Fábio tem experiência nisso. Não se questiona a formatação do sistema justiça num país iníquo e essencialmente injusto. É que os responsáveis “têm o senso crítico amortecido pelo fortíssimo imaginário que a narrativa mobiliza nas pessoas da comunidade jurídica”.

Essa tendência a considerar a carreira jurídica a mais importante e valiosa para a sociedade contaminou todos os agentes. A cultura ufanista é invencível. Prova disso o sucesso das Faculdades de Direito que, no Brasil, são em número superior à soma de todas as outras existentes no restante do planeta. São elas que, com sua visão anacrônica de mundo, fornecem os quadros para todas as profissões do direito. Recrutados mediante necrosado método de aferição da capacidade mnemônica. Para fazer mais do mesmo, com absoluta exclusão da capacidade de pensar.

A retórica serve para justificar tudo. O exemplo da vaquejada é emblemático: “Constitucionalizaram-se os maus-tratos declarando-os legalmente culturais”. E não era só no Império que se nomeavam juízes afinados com o Imperador. O poder, qualquer espécie ou qualidade dele, atrai as moscas de sempre. Nenhum poderoso jamais reclamou ausência de bajuladores.

O excessivo crescimento das estruturas do sistema Justiça replica e intensifica essa paradoxal cultura do descompromisso com o justo. Fábio Ulhoa Coelho distingue bem as ordens do ser e do dever ser: “O direito funciona porque as normas jurídicas não dependem de sua efetiva aplicação para existir e valer. A crença no mundo do dever ser leva a essa esquizofrenia”. Acrescente-se que boa parte da Magistratura se satisfaz com a crença de que ela existe para trazer “segurança jurídica”, não para fazer justiça. É a parcela que se considera realizada quando sabe “avaliar a eficácia retórica de diferentes argumentos e construir o que se mostra mais convincente diante de um objetivo”. Daí a aversão ao consequencialismo, tal como o considero: um dever ético previsto no artigo 25 do Código de Ética da Magistratura Nacional. Prevalece o “faça-se justiça e pereça o mundo”. Até na cúpula do Judiciário: juiz decide à luz da lei, não do orçamento.

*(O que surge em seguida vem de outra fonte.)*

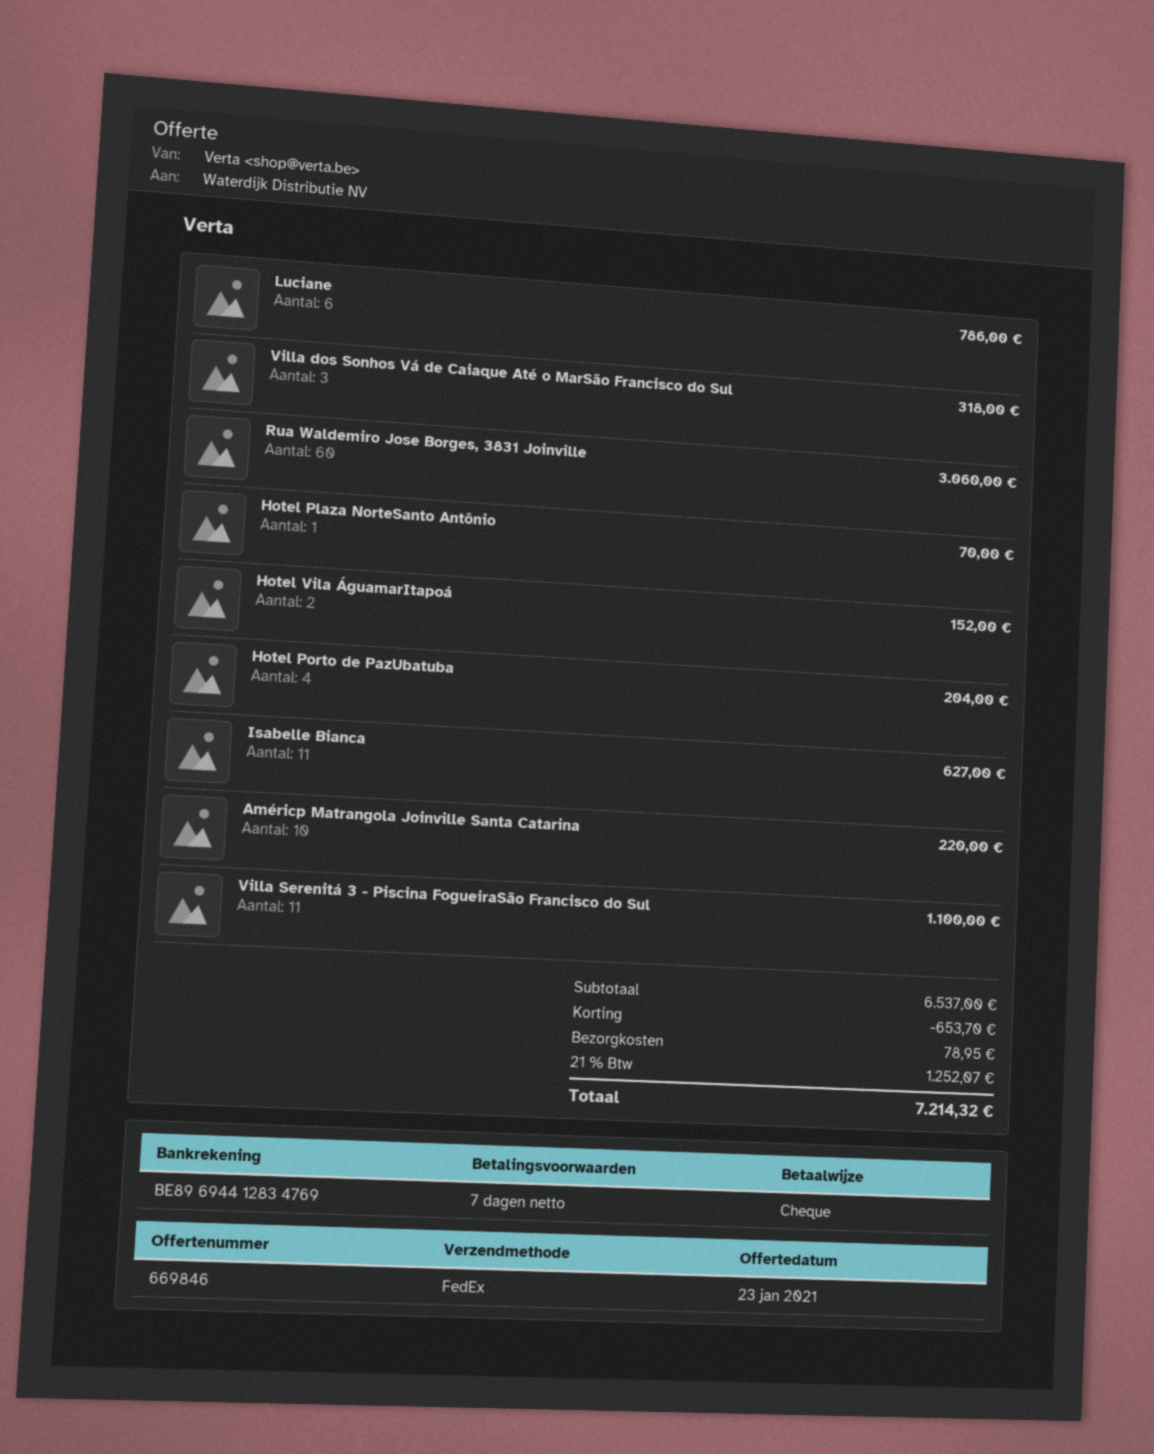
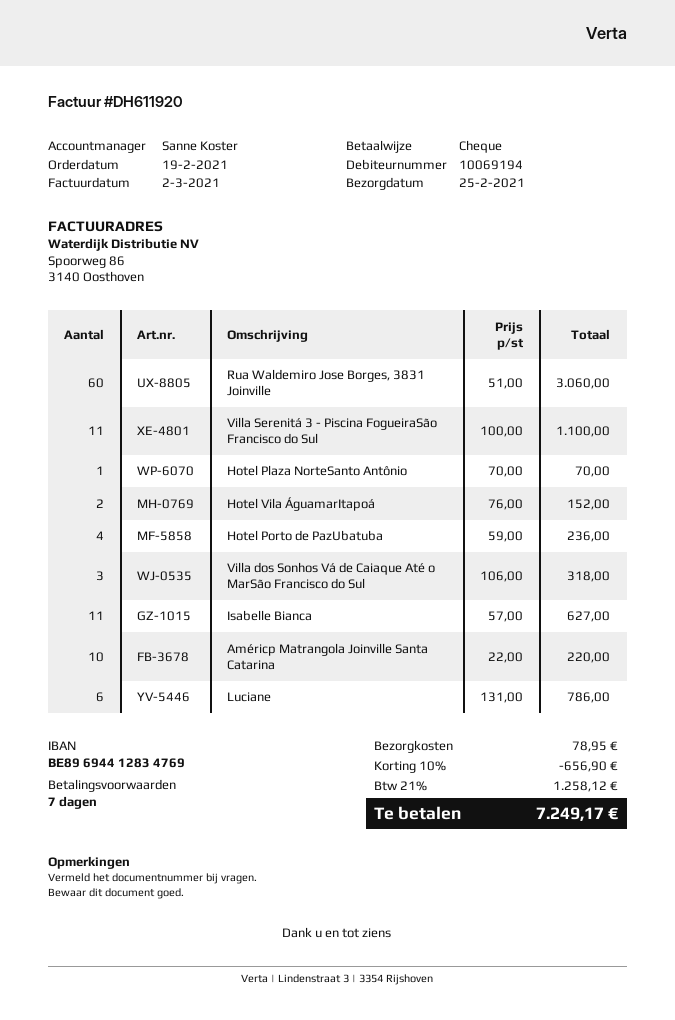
Hotel Porto de PazUbatuba: 4 for 204.00 -> 4 for 236.00
discount: 653.70 -> 656.90
tax: 21% = 1252.07 -> 21% = 1258.12
total: 7214.32 -> 7249.17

Instigante a visão pragmática de distinguir os homens entre os razoáveis e os irrazoáveis. Aqueles que gostam e procuram briga e os que preferem apaziguar. Tenho provas de que “a razoabilidade e a irrazoabilidade não dependem de nível de renda, escolaridade, gênero ou faixa etária”. Também concordo que “não há meios, em suma, de assegurar que o juiz será obediente ao legislador”. Mas o fetiche da lei resta superado há muito na história da civilização. Principalmente no Brasil, com um Parlamento que se esqueceu do que é representação, do que é vontade geral, do que é interesse público.

Na prolífica produção normativa, doutrinária e jurisprudencial, é muito fácil ao juiz escolher o que reforça sua opinião. Por mais que se esforcem os pensadores, não há ciência na interpretação da norma jurídica. “As normas jurídicas são o mais importante ingrediente do argumento”. Como pretender a utopia da “segurança jurídica”? Ela está na retórica, a conclusão de Fábio Ulhoa Coelho. Com sua autoridade de professor, é preciso insistir na tecla: “boa parcela do clima de insegurança jurídica no Brasil é resultado da baixa qualidade dos cursos jurídicos, da burocratização desconcertante do mestrado e do doutorado (querem um impossível conhecimento científico das normas jurídicas), da abundância de dissertações, teses, livros e artigos rebuscados, redundantes e superficiais, bem como da predominância de pompas e salamaleques em palestras, seminários e congressos, em detrimento do conteúdo”.

Alguma esperança de reversão dos rumos caóticos desse universo?